働いているキャバクラで売り上げの成績表が更衣室に貼り出されていた。私はナンバーに入っていて、塾で成績が貼り出された時の虚しさはない。下位の自分を恥じていた小学生の頃とは真逆の、安堵とも言えない、喜びも悲しみもないこの感情を何と呼べば良いのだろう。壊れてしまったものを修復するだけの能力は、人間にはあるのだろうか。
フェイスブックを見て、フォローもしていない苦手な知人の幸せそうな報告を見て、下唇を噛んだ。あんなに人を傷つけてもガキを産んで満面の笑みで微笑むことが出来る。震えが止まらないのは忘れていないからで退化しているから?そんなことはない、紛れもなく今の私は幸せだ。
現在の私は港区の白金で旦那と暮らしています♪専業主婦最高!毎日がハッピー!結婚指輪はハリー・ウィンストン!海外旅行と毎週のアフタヌーンティー日課で、週末は旦那が連れていってくれるミシュランガイドに載ってるお店が美味しくて幸せ~(*´∇`*)整形してマシになった顔を更に加工して、そこには第二の私がいる。

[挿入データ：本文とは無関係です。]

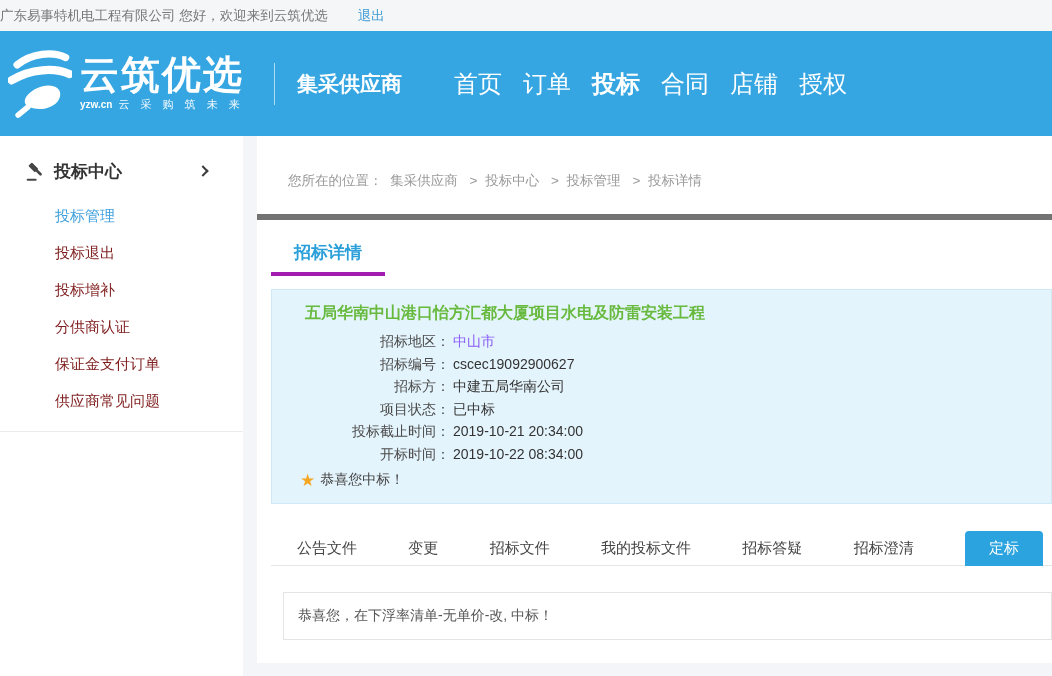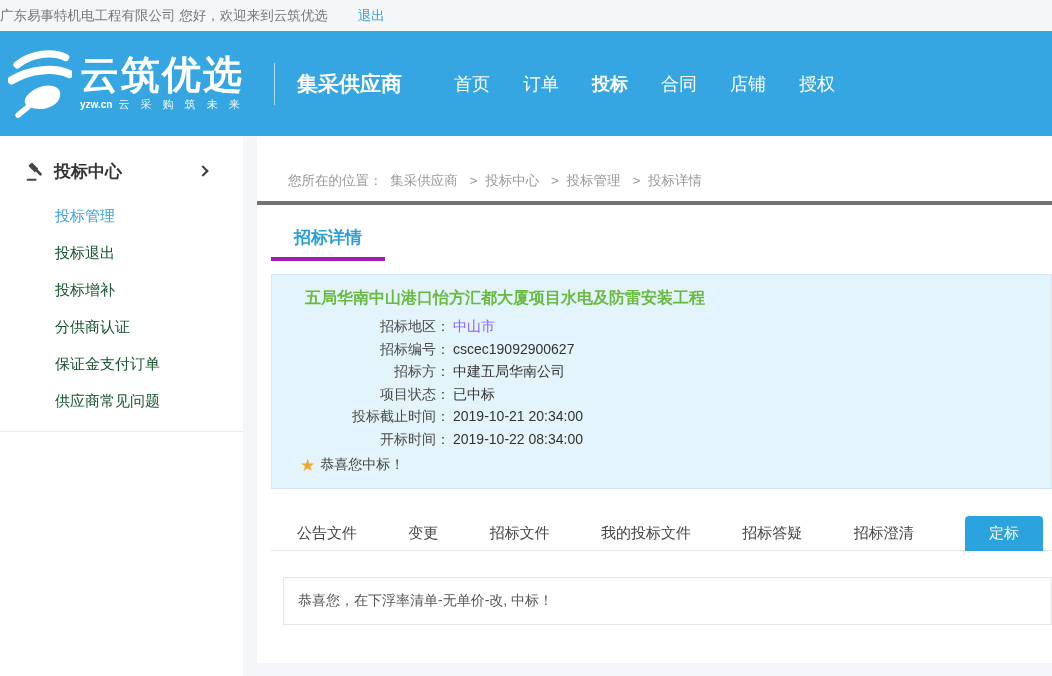--- a/index.html
+++ b/index.html
@@ -23,7 +23,7 @@
   .header-divider { width:1px; height:42px; background:rgba(255,255,255,.6); margin-left:30px; }
   .portal { font-size:21px; font-weight:bold; margin-left:22px; }
   .main-nav { display:flex; margin-left:52px; }
-  .nav-item { font-size:18px; color:#fff; margin-right:33px; width:36px; text-align:center;
+  .nav-item { font-size:24px; color:#fff; margin-right:33px; width:36px; text-align:center;
     cursor:pointer; white-space:nowrap; }
   .nav-item.active { font-weight:bold; }
 

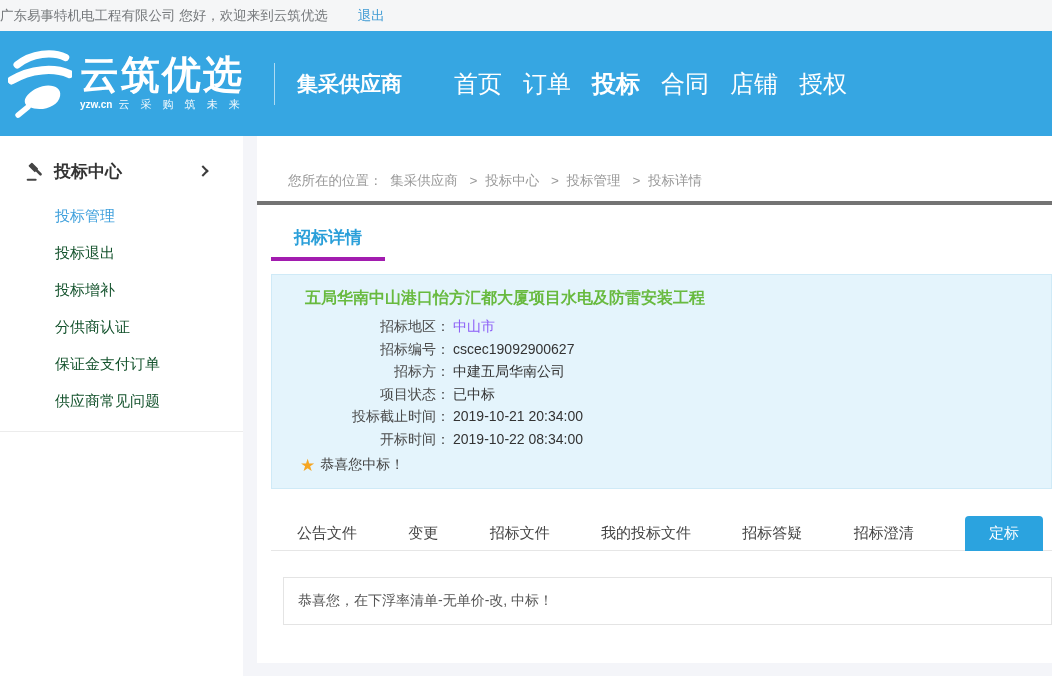--- a/index.html
+++ b/index.html
@@ -48,7 +48,7 @@
   .main { flex:1; margin-left:14px; }
   .main-panel { background:#fff; height:527px; overflow:hidden; }
 
-  .breadcrumb { padding:36px 0 0 31px; height:69px; border-bottom:4px solid #737373;
+  .breadcrumb { padding:36px 0 0 31px; height:84px; border-bottom:6px solid #737373;
     font-size:13.5px; color:#999; }
   .breadcrumb span { margin-right:4px; }
   .crumb-sep { margin:0 4px; }

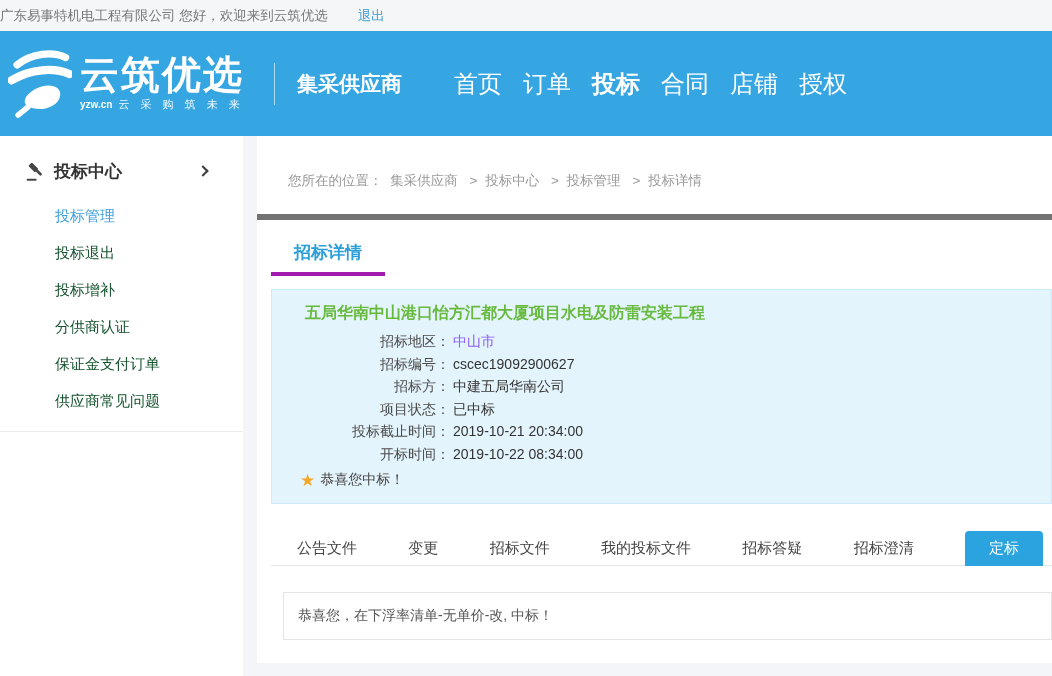--- a/index.html
+++ b/index.html
@@ -39,7 +39,7 @@
     border-top:2px solid #3c3c3c; border-right:2px solid #3c3c3c; transform:rotate(45deg);
     cursor:pointer; }
   .side-items { margin-top:14px; }
-  .side-item { height:37px; line-height:37px; padding-left:55px; font-size:15px; color:#14532d;
+  .side-item { height:37px; line-height:37px; padding-left:55px; font-size:15px; color:#7f1d1d;
     cursor:pointer; }
   .side-item.active { color:#3fa0dc; }
   .side-divider { margin-top:12px; border-top:1px solid #ececec; }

歯並びを綺麗にしたから、歯を見せて幸せそうに笑えばいい。
現実と妄想を織り成しながら、私は架空の自分を作り上げ、マウントを取ることで人生のリベンジを計っていくのだろう。誰も見ることもないのならば意味がないということにも気づかずに。大逆転、そう言いながら二匹のネコが近づいてくる。お姉ちゃんは人生大逆転したね、良かったね。そっかあ、二匹のネコは私の味方だものね。ネコのボランティアに参加してから人生は好転した。いるだけで幸せだなんて存在はそうそうない。ネコチャンは最高な存在だ。専業主婦を養う旦那もそんな気持ちで仕事を頑張っているのだろうか。私は誰にも養われていない。でも妄想上ならどんなマウントも取れるような気がする。夢の中と妄想の中なら辛いことも何もない。私は幸せ、そう自分に言い聞かせながら、SNSを更新していくのだろう。